Which lines of the records contain "green"? Collect every one of them.

Extracted data entries
━━━━━━━━━━

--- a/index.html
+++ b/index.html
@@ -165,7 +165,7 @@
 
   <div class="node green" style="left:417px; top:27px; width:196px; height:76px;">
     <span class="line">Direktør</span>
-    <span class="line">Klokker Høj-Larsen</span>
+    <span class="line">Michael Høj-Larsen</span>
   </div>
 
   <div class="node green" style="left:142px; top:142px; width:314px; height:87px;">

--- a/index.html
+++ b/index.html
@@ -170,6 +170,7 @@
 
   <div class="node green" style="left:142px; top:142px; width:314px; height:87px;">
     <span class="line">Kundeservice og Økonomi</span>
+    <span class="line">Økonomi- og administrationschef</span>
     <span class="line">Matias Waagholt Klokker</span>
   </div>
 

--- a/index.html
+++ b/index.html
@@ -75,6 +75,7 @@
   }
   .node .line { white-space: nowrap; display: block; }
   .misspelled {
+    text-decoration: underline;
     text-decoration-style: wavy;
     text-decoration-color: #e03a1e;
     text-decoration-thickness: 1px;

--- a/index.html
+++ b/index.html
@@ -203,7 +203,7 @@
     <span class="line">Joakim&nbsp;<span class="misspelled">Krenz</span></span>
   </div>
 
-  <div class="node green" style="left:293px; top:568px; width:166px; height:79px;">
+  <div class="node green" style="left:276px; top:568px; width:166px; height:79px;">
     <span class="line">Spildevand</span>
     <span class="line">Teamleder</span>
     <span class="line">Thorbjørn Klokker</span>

━━━━━━━━━━

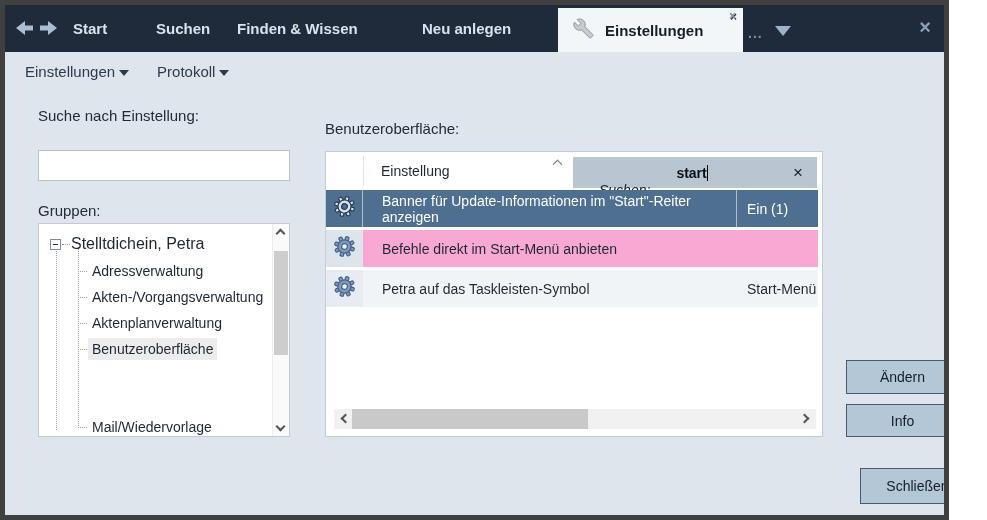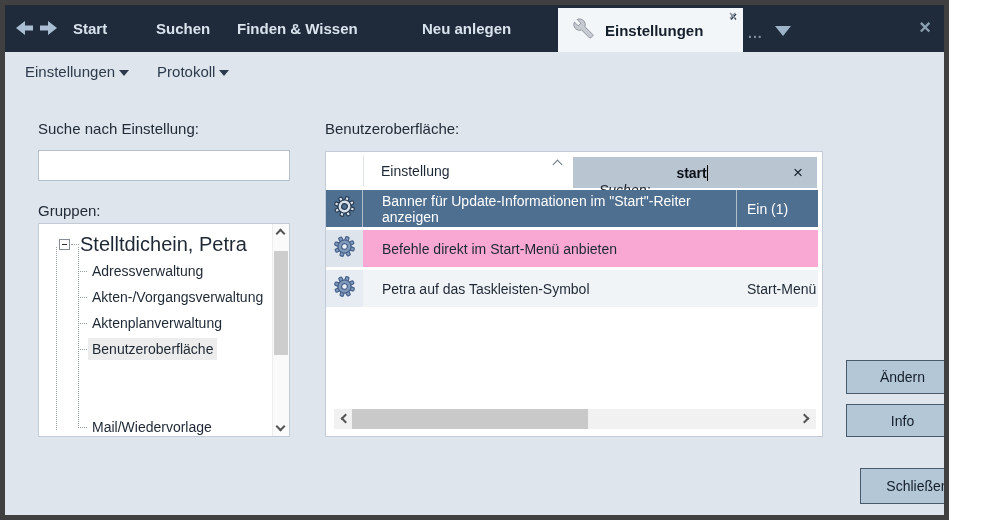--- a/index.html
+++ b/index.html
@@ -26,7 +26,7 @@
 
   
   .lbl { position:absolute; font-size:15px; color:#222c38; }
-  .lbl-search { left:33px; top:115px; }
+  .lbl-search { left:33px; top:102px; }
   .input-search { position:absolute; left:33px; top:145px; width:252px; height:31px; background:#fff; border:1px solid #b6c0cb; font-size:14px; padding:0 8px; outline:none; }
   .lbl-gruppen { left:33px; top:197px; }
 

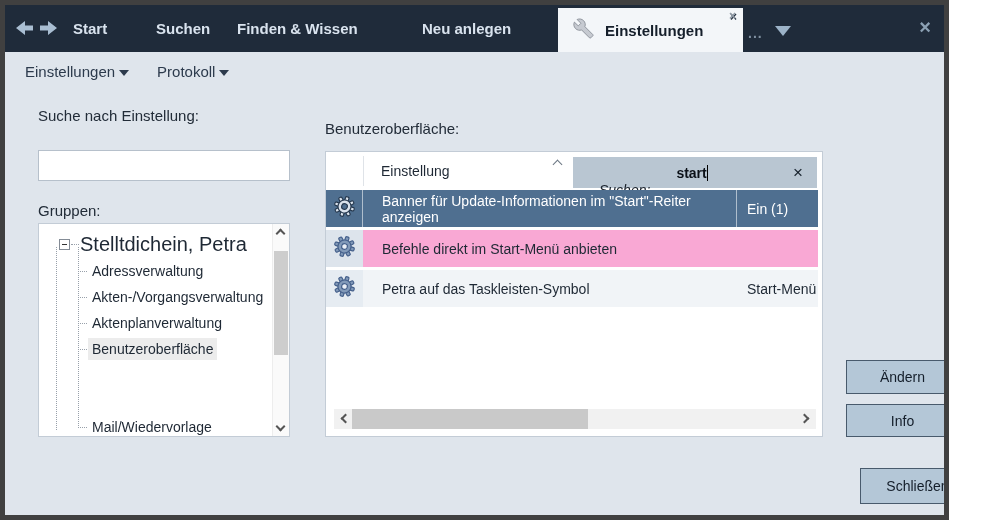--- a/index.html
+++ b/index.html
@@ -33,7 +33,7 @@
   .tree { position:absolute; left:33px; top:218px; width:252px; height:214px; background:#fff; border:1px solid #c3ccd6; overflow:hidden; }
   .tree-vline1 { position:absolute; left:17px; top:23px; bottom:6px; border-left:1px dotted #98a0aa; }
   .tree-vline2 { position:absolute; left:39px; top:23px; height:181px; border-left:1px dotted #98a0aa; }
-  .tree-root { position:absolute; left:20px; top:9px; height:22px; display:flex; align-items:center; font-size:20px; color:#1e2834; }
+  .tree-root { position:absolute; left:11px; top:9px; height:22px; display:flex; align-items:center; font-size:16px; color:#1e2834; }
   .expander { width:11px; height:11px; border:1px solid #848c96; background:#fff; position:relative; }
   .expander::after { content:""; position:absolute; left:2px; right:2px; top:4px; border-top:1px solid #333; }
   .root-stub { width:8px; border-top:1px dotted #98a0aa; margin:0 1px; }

━━━━━━━━━━

→ **SOLVED PROBLEM**:
   <div class="node green" style="left:417px; top:27px; width:196px; height:76px;">
   <div class="node green" style="left:142px; top:142px; width:314px; height:87px;">
   <div class="node green" style="left:142px; top:142px; width:314px; height:87px;">
-  <div class="node green" style="left:293px; top:568px; width:166px; height:79px;">
+  <div class="node green" style="left:276px; top:568px; width:166px; height:79px;">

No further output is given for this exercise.